Make an exact copy of the listing underneath, skipping each picture.
☆ ☆ ☆ ☆ ☆
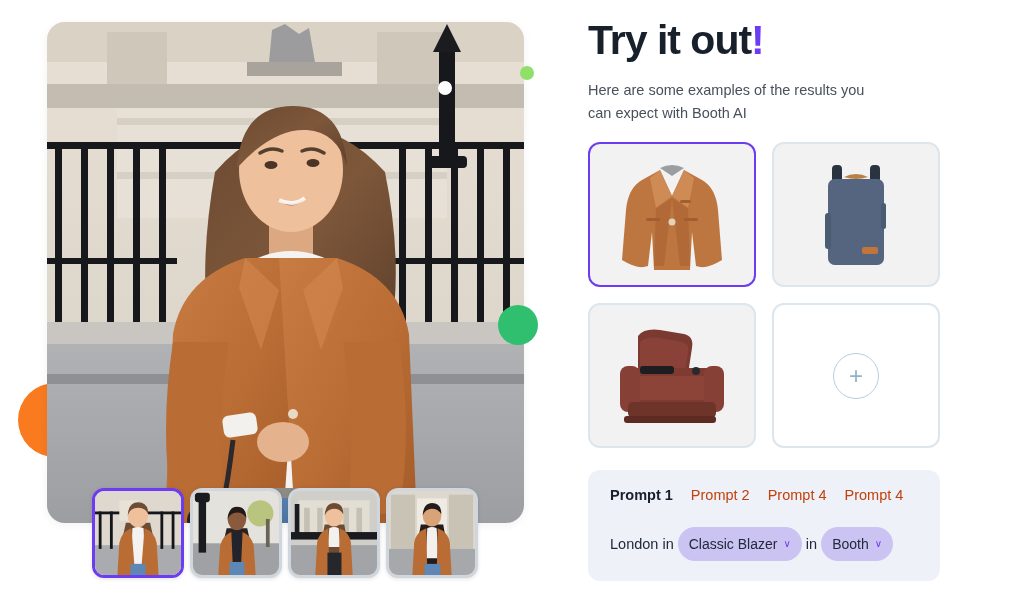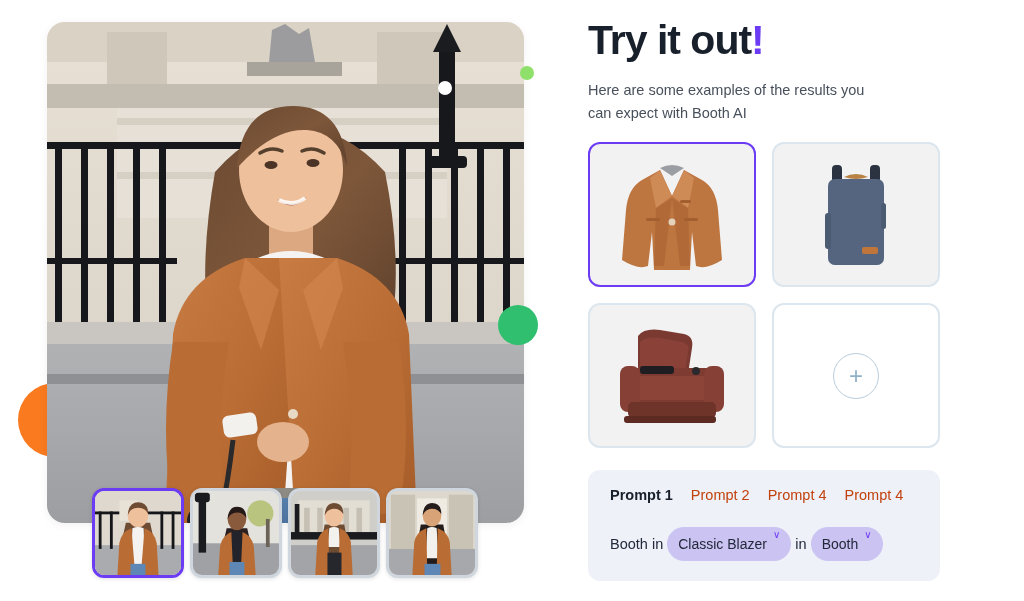--- a/index.html
+++ b/index.html
@@ -364,7 +364,7 @@
       </div>
 
       <div class="prompt-text">
-        <span>Booth in</span>
+        <span>London in</span>
         <span class="pill">
             <span>Classic Blazer</span>
             <span class="chev">∨</span>

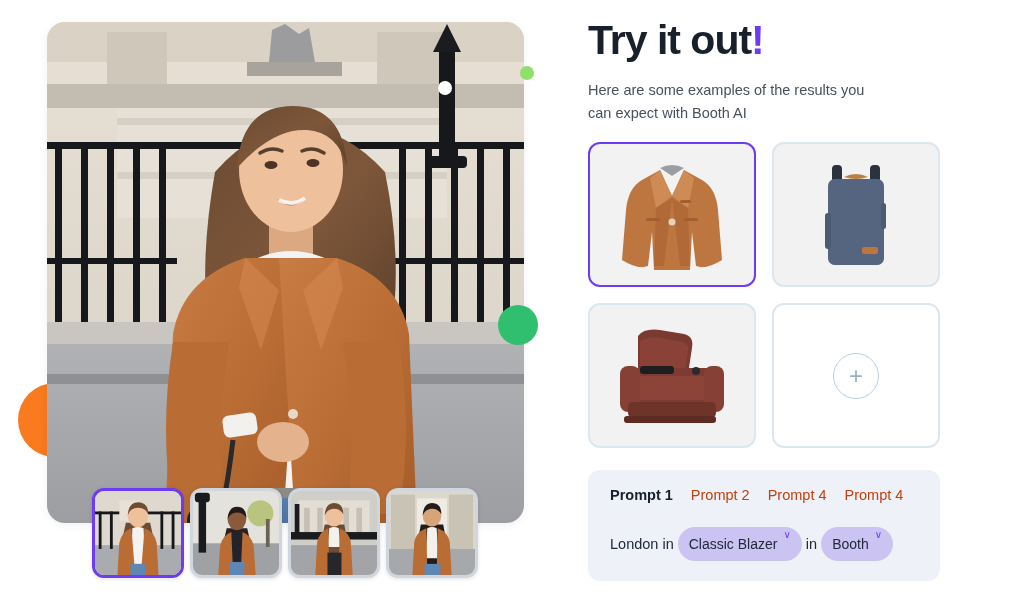--- a/index.html
+++ b/index.html
@@ -87,7 +87,7 @@
     font-size: 14.5px; color: #21293A; line-height: 2.0;
   }
   .pill {
-    display: inline-flex; gap: 6px;
+    display: inline-flex; align-items: center; gap: 6px;
     background: #CBC3F2; color: #21293A; border-radius: 20px;
     padding: 3px 11px; font-size: 14px; white-space: nowrap;
   }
☆ ☆ ☆ ☆ ☆
Response area:
--- a/index.html
+++ b/index.html
@@ -364,7 +364,7 @@
       </div>
 
       <div class="prompt-text">
-        <span>Booth in</span>
+        <span>London in</span>
         <span class="pill">
             <span>Classic Blazer</span>
             <span class="chev">∨</span>

--- a/index.html
+++ b/index.html
@@ -87,7 +87,7 @@
     font-size: 14.5px; color: #21293A; line-height: 2.0;
   }
   .pill {
-    display: inline-flex; gap: 6px;
+    display: inline-flex; align-items: center; gap: 6px;
     background: #CBC3F2; color: #21293A; border-radius: 20px;
     padding: 3px 11px; font-size: 14px; white-space: nowrap;
   }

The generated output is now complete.